**WORK TO BE COMPLETED:** Nothing outside the range is wanted. Repeat exactly the lines below from the one with "order number: 2025-1005 -> 2025-1075" through the one with "total: 610.73 -> 364.13".

**DATA FOR THIS TASK:**
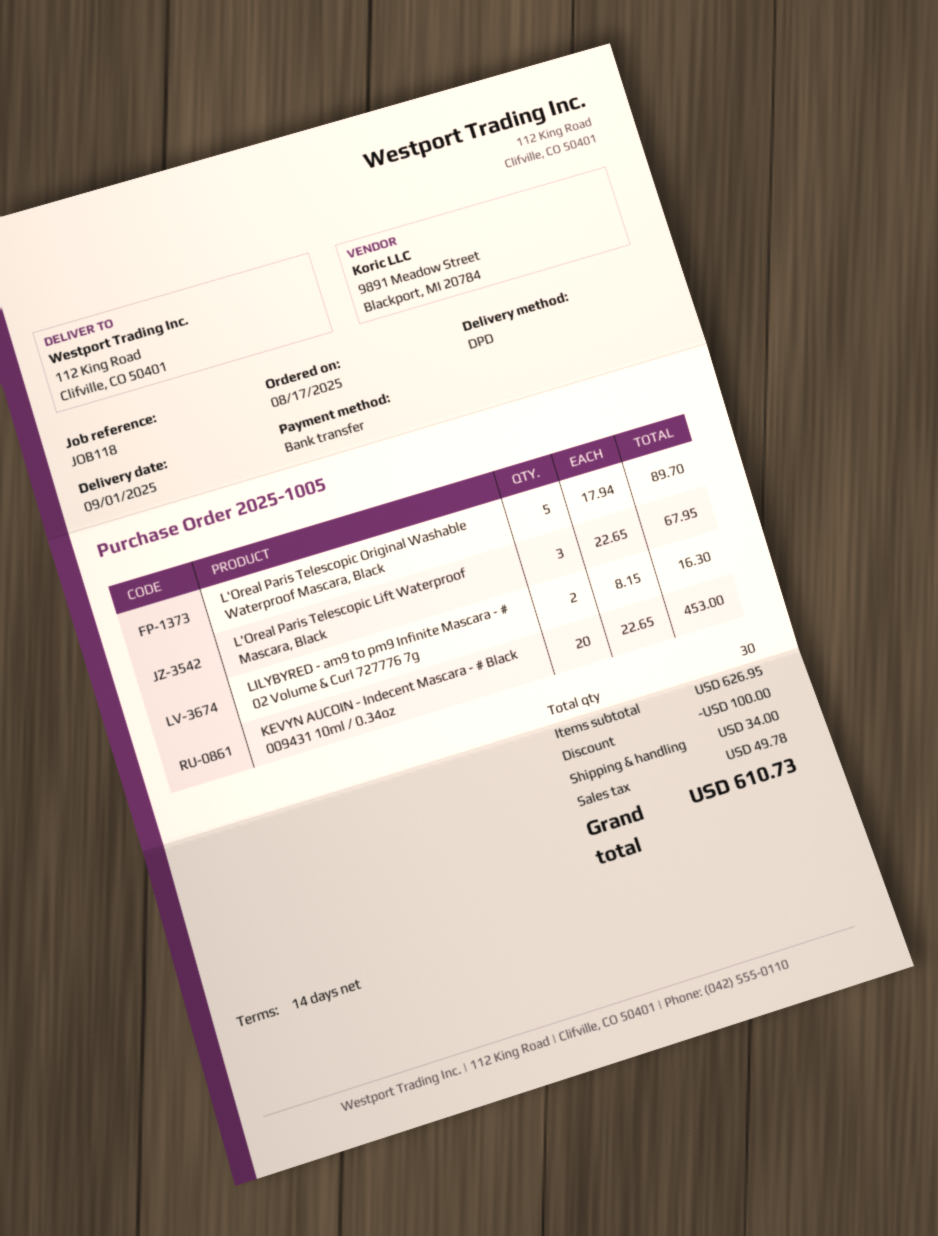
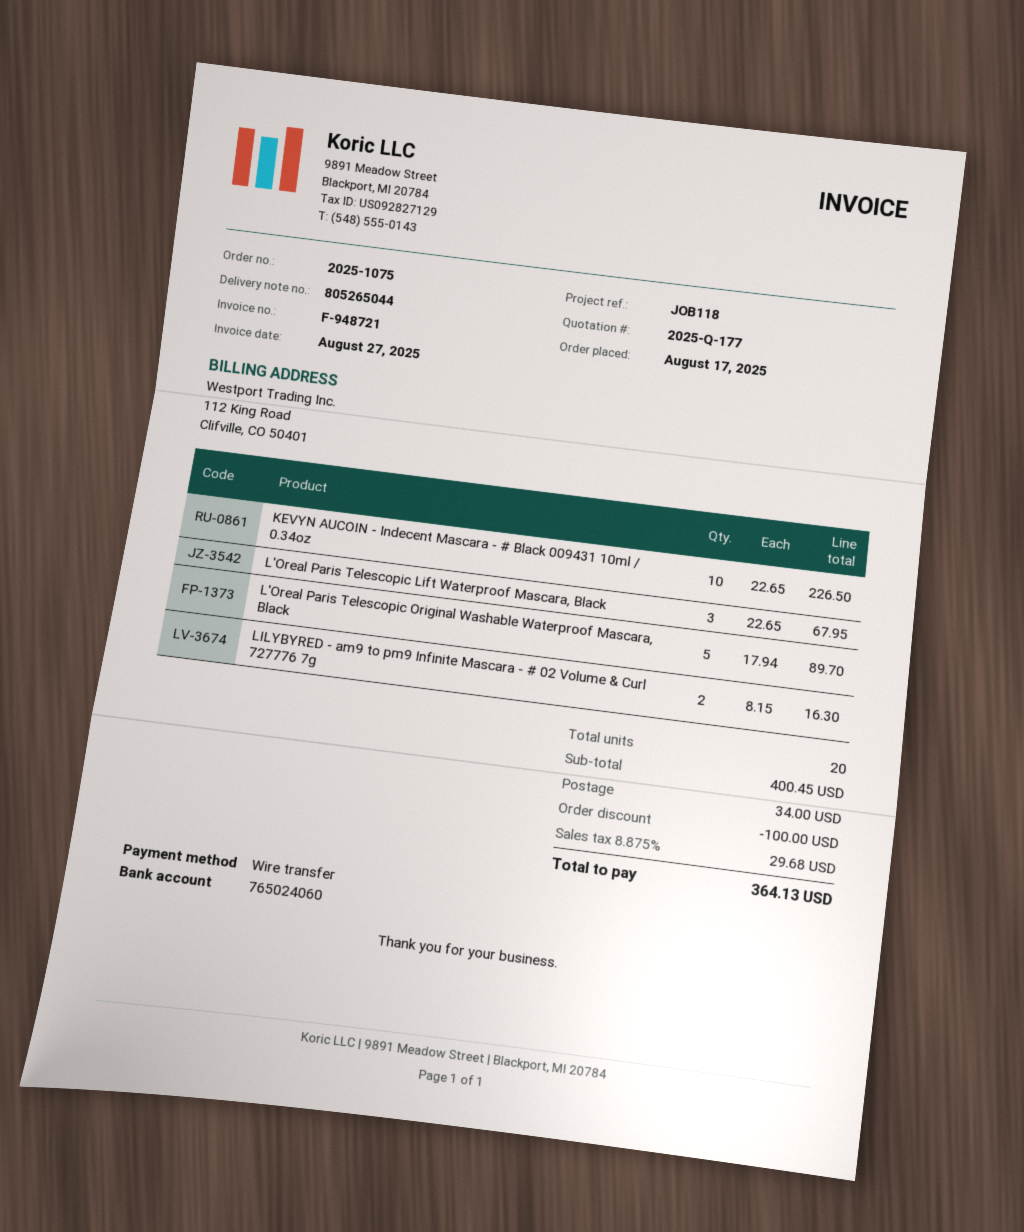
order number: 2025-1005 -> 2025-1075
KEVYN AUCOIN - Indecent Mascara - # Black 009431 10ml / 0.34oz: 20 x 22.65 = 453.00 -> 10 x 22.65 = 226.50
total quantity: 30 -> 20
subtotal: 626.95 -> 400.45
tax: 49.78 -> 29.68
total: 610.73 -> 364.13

--

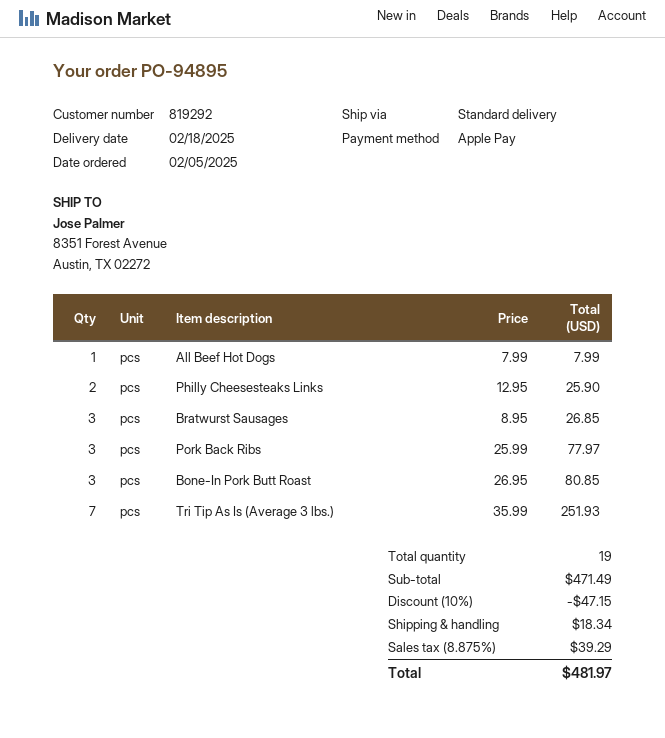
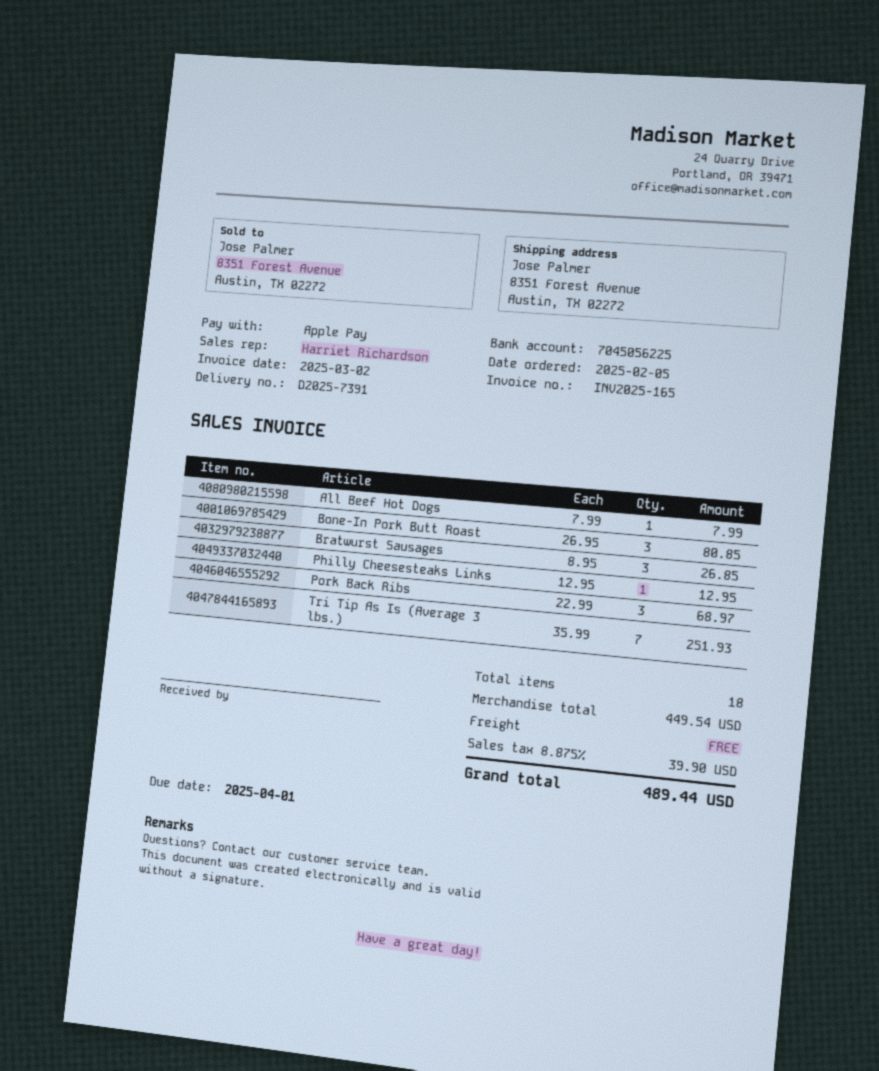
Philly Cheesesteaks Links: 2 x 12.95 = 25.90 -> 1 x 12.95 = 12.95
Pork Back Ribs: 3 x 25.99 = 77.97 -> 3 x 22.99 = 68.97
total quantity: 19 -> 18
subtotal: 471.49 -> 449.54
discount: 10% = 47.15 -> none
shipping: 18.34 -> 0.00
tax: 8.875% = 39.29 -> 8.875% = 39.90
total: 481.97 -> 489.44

* * *

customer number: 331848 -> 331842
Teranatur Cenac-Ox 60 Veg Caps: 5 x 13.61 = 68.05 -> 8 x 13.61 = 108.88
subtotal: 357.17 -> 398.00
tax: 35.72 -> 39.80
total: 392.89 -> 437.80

**YOUR RESPONSE:**
order number: 2025-1005 -> 2025-1075
KEVYN AUCOIN - Indecent Mascara - # Black 009431 10ml / 0.34oz: 20 x 22.65 = 453.00 -> 10 x 22.65 = 226.50
total quantity: 30 -> 20
subtotal: 626.95 -> 400.45
tax: 49.78 -> 29.68
total: 610.73 -> 364.13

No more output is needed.